§ **WHAT IS EXPECTED**: The exact lines from the start of the material below through the line holding "CD Feirense | XG_Home_Pre: 1.62 -> 1.94" are the answer; return those, pictures excluded.

§ **GIVEN RECORDS**:

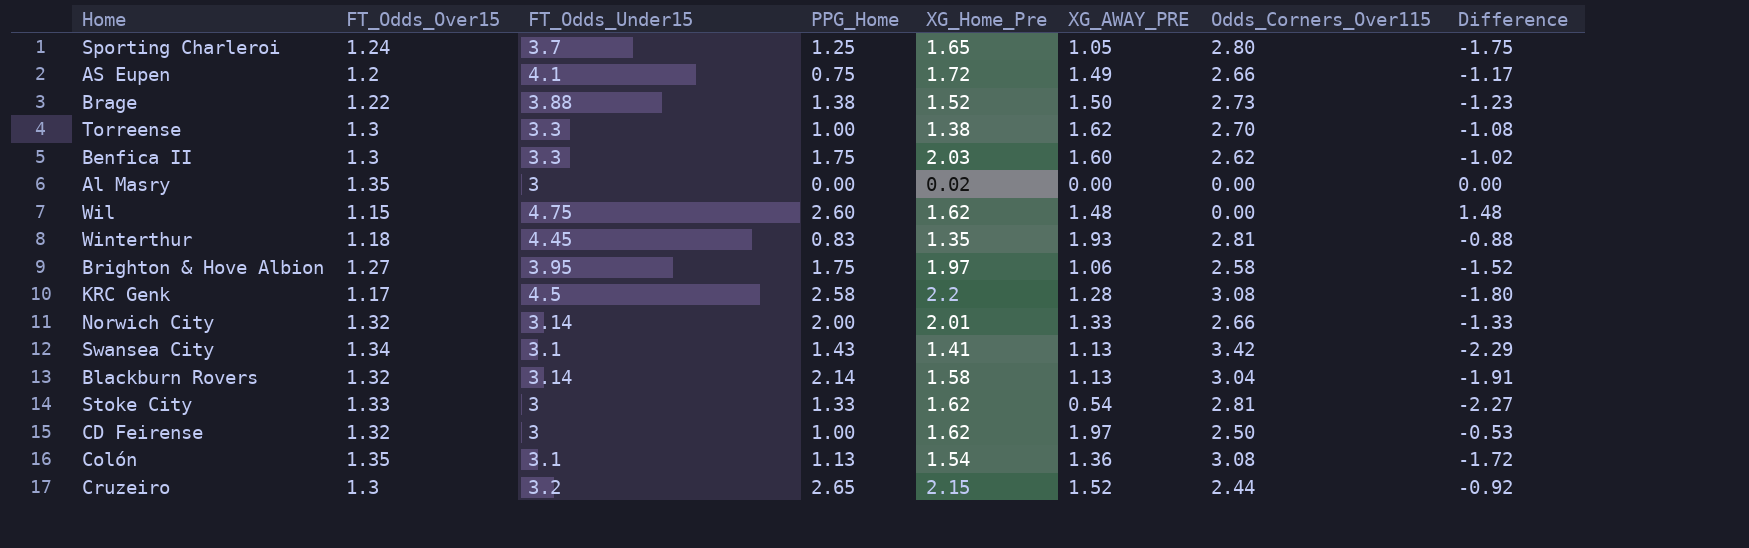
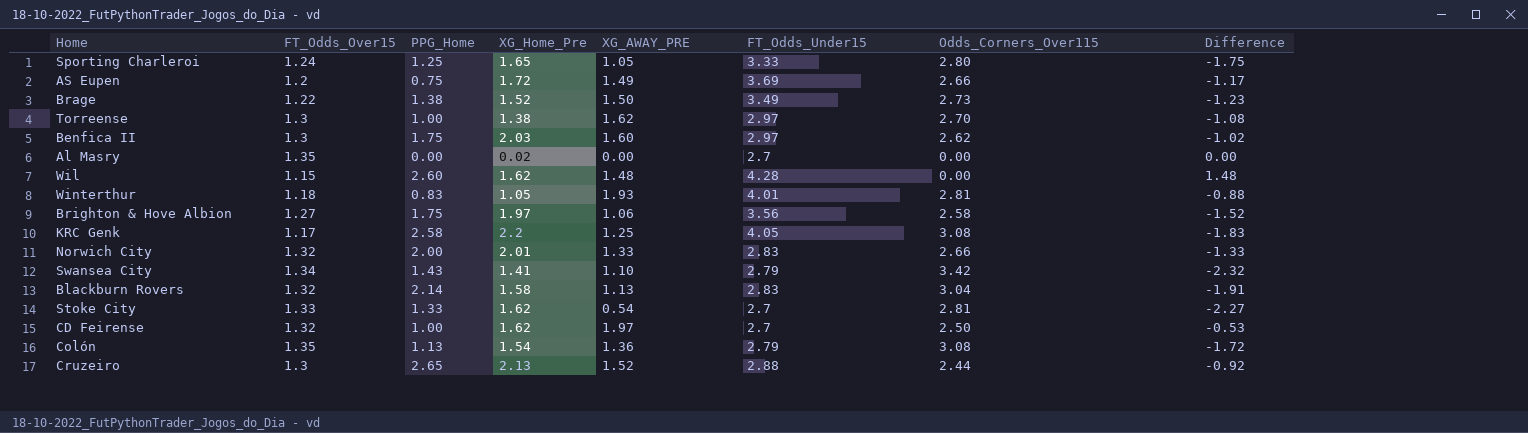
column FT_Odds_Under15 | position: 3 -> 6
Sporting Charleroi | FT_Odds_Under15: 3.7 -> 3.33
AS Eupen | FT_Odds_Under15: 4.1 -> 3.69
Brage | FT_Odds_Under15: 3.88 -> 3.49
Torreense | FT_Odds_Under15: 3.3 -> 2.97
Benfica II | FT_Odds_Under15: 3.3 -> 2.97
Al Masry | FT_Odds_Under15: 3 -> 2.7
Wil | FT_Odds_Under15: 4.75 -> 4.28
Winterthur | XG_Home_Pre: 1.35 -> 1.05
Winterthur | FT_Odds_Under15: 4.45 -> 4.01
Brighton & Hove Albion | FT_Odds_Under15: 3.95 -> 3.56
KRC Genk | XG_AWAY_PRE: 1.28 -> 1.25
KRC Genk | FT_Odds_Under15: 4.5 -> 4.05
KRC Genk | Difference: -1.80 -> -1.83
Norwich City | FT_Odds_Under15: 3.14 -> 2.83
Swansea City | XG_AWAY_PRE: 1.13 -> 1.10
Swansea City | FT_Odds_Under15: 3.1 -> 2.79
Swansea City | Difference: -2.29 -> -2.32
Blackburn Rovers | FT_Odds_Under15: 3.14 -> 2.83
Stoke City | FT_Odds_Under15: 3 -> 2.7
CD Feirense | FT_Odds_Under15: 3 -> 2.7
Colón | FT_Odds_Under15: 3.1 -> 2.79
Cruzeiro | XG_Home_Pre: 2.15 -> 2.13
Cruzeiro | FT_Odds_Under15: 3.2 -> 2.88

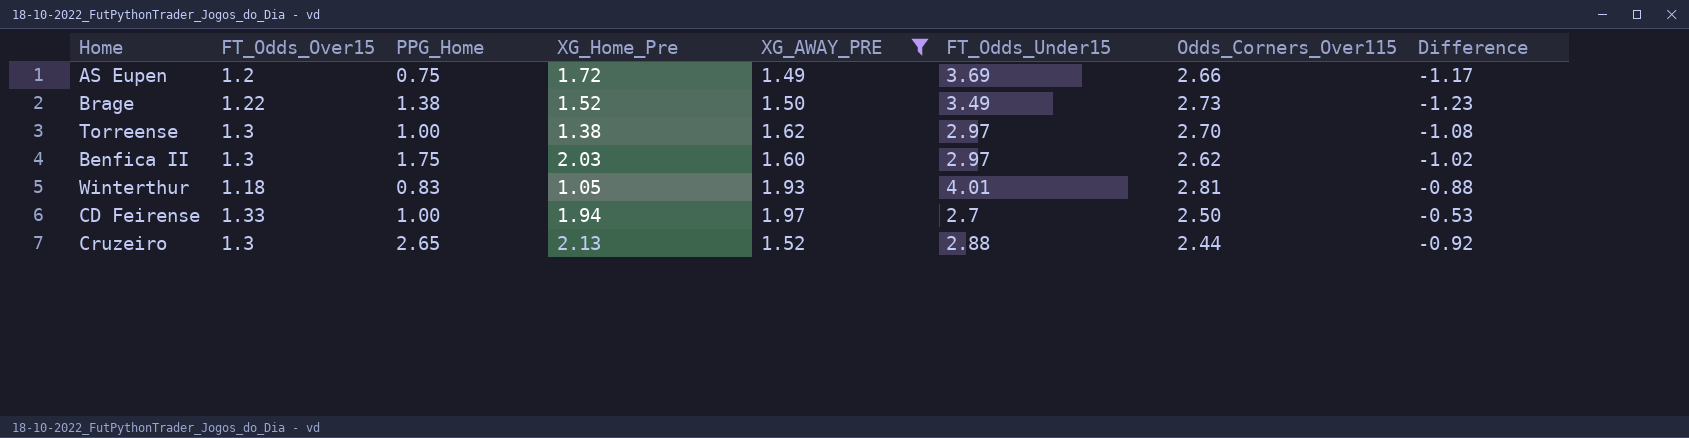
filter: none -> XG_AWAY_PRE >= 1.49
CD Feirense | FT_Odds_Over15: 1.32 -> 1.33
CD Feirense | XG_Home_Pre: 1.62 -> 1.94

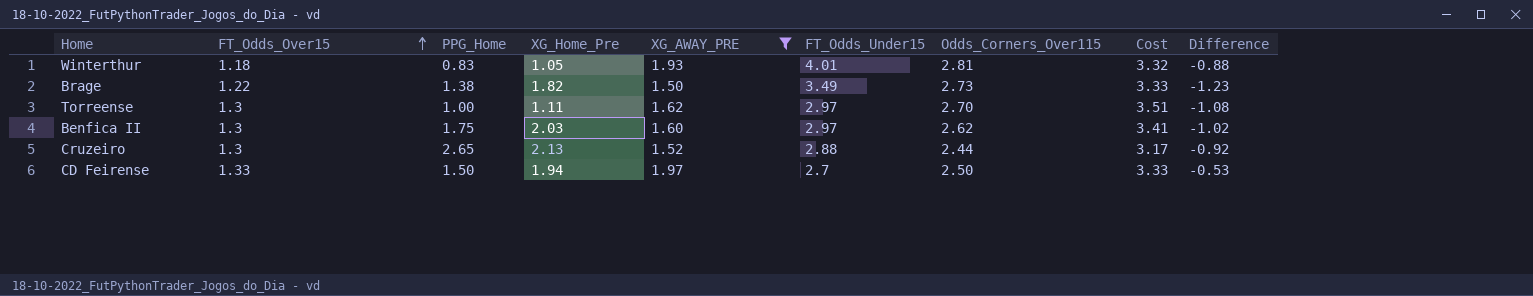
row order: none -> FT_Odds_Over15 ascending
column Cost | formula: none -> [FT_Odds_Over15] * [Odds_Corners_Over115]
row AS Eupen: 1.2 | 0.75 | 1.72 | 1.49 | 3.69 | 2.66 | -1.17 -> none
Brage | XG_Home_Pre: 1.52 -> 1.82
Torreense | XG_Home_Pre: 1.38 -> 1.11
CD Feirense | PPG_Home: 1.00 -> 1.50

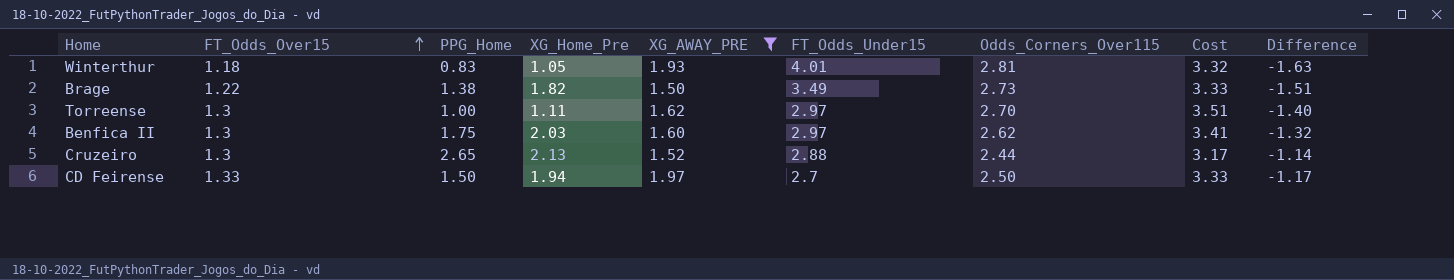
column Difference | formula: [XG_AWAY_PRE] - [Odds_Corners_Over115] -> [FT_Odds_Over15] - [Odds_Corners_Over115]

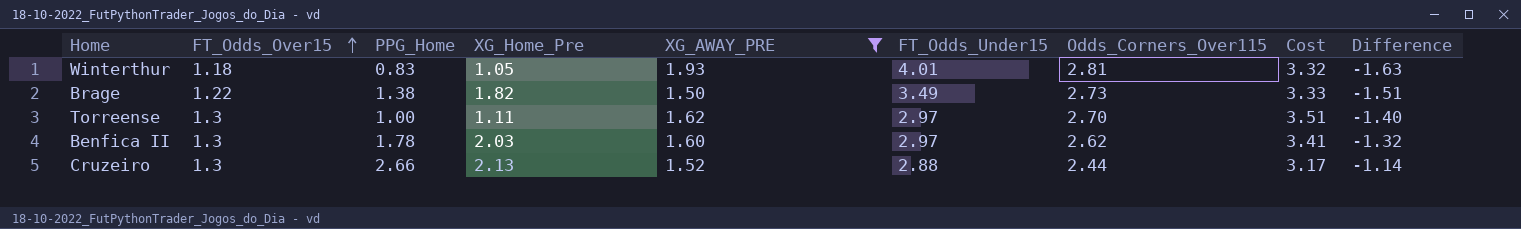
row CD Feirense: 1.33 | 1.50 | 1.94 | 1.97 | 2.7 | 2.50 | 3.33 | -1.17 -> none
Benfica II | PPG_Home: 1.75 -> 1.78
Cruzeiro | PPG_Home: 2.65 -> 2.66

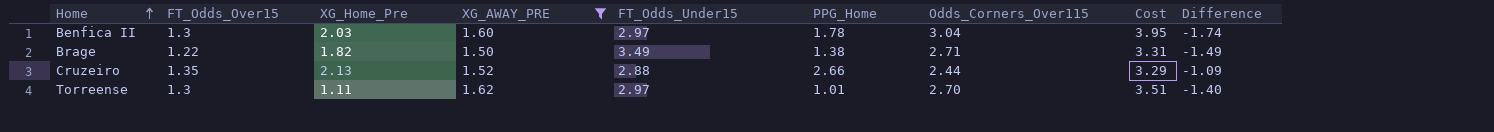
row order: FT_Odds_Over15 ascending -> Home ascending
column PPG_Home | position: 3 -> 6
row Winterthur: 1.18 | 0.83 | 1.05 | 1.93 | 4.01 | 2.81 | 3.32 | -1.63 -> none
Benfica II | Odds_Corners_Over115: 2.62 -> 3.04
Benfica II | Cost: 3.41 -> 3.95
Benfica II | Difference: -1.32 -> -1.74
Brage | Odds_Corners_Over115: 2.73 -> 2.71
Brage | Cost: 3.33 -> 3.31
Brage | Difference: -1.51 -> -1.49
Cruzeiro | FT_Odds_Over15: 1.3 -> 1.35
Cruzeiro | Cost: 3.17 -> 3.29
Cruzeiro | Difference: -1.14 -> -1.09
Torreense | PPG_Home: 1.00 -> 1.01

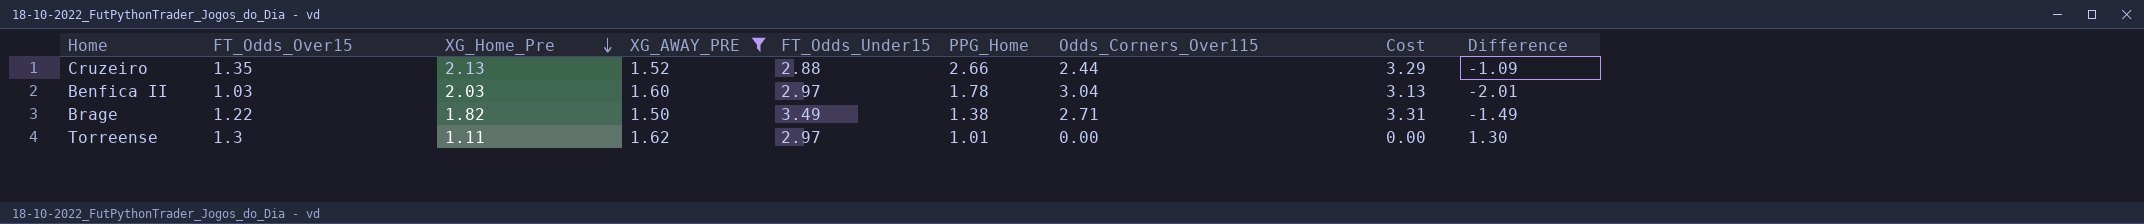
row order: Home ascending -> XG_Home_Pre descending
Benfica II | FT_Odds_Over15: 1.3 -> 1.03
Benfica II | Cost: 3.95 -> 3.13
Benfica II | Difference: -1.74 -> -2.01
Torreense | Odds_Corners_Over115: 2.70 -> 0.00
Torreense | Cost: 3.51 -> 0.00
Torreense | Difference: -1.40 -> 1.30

§ **ANSWER BELOW**:
column FT_Odds_Under15 | position: 3 -> 6
Sporting Charleroi | FT_Odds_Under15: 3.7 -> 3.33
AS Eupen | FT_Odds_Under15: 4.1 -> 3.69
Brage | FT_Odds_Under15: 3.88 -> 3.49
Torreense | FT_Odds_Under15: 3.3 -> 2.97
Benfica II | FT_Odds_Under15: 3.3 -> 2.97
Al Masry | FT_Odds_Under15: 3 -> 2.7
Wil | FT_Odds_Under15: 4.75 -> 4.28
Winterthur | XG_Home_Pre: 1.35 -> 1.05
Winterthur | FT_Odds_Under15: 4.45 -> 4.01
Brighton & Hove Albion | FT_Odds_Under15: 3.95 -> 3.56
KRC Genk | XG_AWAY_PRE: 1.28 -> 1.25
KRC Genk | FT_Odds_Under15: 4.5 -> 4.05
KRC Genk | Difference: -1.80 -> -1.83
Norwich City | FT_Odds_Under15: 3.14 -> 2.83
Swansea City | XG_AWAY_PRE: 1.13 -> 1.10
Swansea City | FT_Odds_Under15: 3.1 -> 2.79
Swansea City | Difference: -2.29 -> -2.32
Blackburn Rovers | FT_Odds_Under15: 3.14 -> 2.83
Stoke City | FT_Odds_Under15: 3 -> 2.7
CD Feirense | FT_Odds_Under15: 3 -> 2.7
Colón | FT_Odds_Under15: 3.1 -> 2.79
Cruzeiro | XG_Home_Pre: 2.15 -> 2.13
Cruzeiro | FT_Odds_Under15: 3.2 -> 2.88

filter: none -> XG_AWAY_PRE >= 1.49
CD Feirense | FT_Odds_Over15: 1.32 -> 1.33
CD Feirense | XG_Home_Pre: 1.62 -> 1.94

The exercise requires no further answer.